If the state of Pennsylvania’s inability to pay Thoroughbred breeder bonuses is going to get resolved, that fix will have to come via the state legislature.

That was the upshot of a strongly worded letter sent August 5 by Governor Tom Wolf (D-PA) to Roger Legg, president of the Pennsylvania Horse Breeders Association.

And that means that the state’s breeders, who have not received bonuses for any races conducted after February 23, will continue to feel the pinch.

“The financial impact that the cessation of Pennsylvania Breeding Fund payments is having upon individual horse breeders and their employees is extremely concerning, and we realize it could be potentially devastating if continued,” Wolf wrote.  “Hence, a statutory fix should be enacted as soon as possible.”

The problem for the breeders: “as soon as possible” means no earlier than September, when the legislature reconvenes.

The issue arose with the passage of Act 7, designed to revitalize the state’s moribund Racing Commission.  While the state had for many years paid different bonuses to Pennsylvania-breds sired by in-state sires and those sired by out-of-state sires, an apparent drafting error in the bill appears to have the effect of essentially negating payments to out-of-state-sired Pennsylvania-breds.

About half of Pennsylvania-breds were sired by out-of-state sires in recent years.

And for the offending language’s presence in the bill, Wolf laid the blame at the doorstep of the Pennsylvania Horse Breeders Association, saying that the organization had failed even to try to fix it for the entire year between its early 2015 introduction and its 2016 enactment.

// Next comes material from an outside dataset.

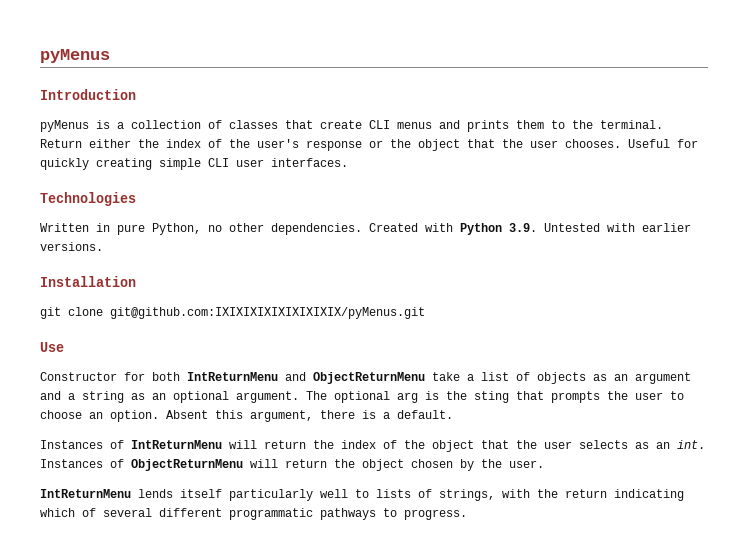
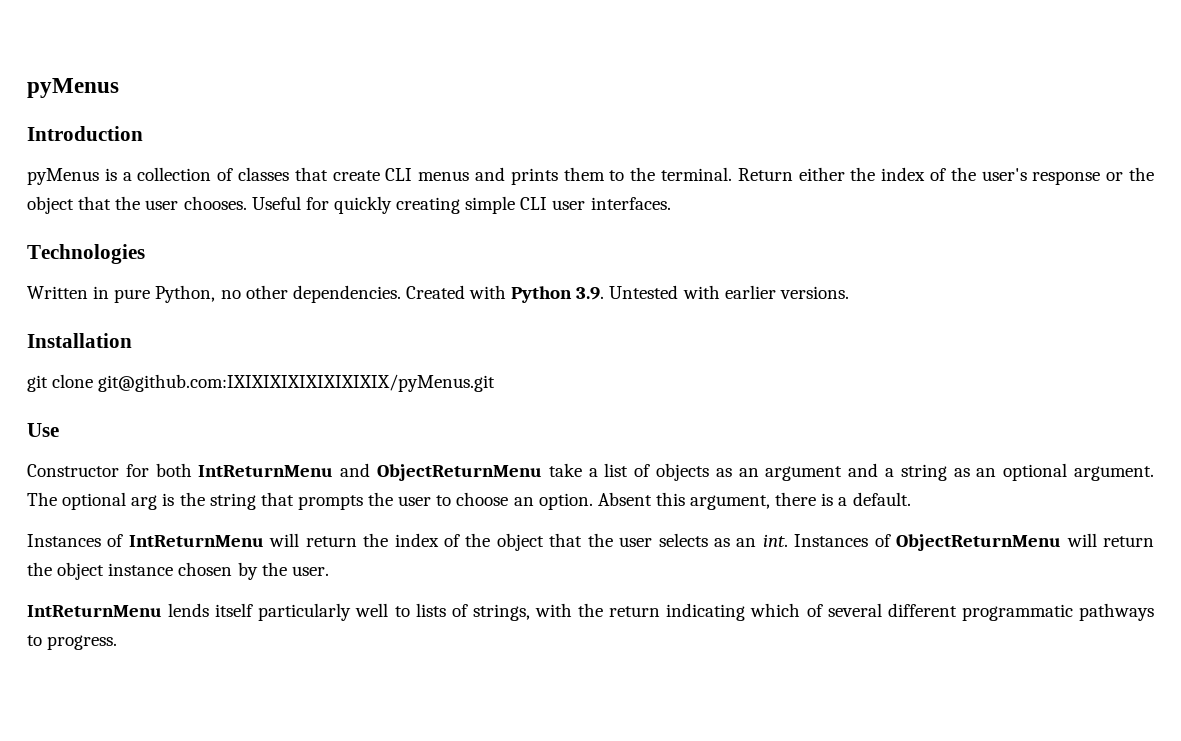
[474,391,509,403] sting -> [209,493,256,510] string
(404, 465) none -> [108,563,174,576] instance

“Between January 28, 2015, and when Act 7 was signed into law on February 23, 2016, it was never brought to the attention of my staff or the staff of the Pennsylvania Department of Agriculture that the language was not the intended product of the Pennsylvania Horse Breeders Association (PHBA),” Wolf wrote.

In fact, Wolf said, the issues in the language actually were brought to the Administration’s attention by “another party,” with the PHBA weighing in finally on April 12.

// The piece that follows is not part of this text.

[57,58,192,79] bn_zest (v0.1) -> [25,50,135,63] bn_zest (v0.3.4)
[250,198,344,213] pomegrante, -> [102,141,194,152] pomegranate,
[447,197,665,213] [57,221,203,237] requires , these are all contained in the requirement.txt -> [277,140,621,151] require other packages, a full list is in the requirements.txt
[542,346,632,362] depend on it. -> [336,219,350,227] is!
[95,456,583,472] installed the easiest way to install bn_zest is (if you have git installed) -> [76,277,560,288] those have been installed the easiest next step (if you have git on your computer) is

Of course, from the perspective of Pennsylvania’s breeders, out $770,000 for bonuses earned under the old system but not paid during February and March and millions more for the subsequent months, the “inside baseball” questions of who and how are largely beside the point; the more critical question is when the spigot will again be opened.

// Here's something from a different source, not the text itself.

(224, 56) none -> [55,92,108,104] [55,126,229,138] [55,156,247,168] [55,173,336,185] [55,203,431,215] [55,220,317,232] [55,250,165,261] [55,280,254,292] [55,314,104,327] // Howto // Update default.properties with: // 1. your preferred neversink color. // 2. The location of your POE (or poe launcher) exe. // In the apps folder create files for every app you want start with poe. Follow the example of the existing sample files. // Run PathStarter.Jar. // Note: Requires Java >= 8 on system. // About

To that end, the PHBA sought to have the state Racing Commission interpret Act 7’s language to allow the funds to be released.  The PHBA retained the law firm of Buchanan Ingersoll & Rooney to analyze the legislation.  That firm opined that the PHBA’s contention that “the new statutory language should not change prior practice regarding distribution of money from the Fund can be supported.”

The Commission, however, tabled the motion at its July meeting and does not meet again until August 24.  Wolf, for one, was not impressed by the PHBA’s argument.

“As I understand it,” Wolf wrote, “the State Horse Racing Commission was being asked to disregard the text changes made in Act 7 and to adopt a legal interpretation in support of that action which was advanced by a law firm retained by your organization… The Commission cannot ignore the parameters set forth in Act 7, regardless of how convenient it may be to do so.”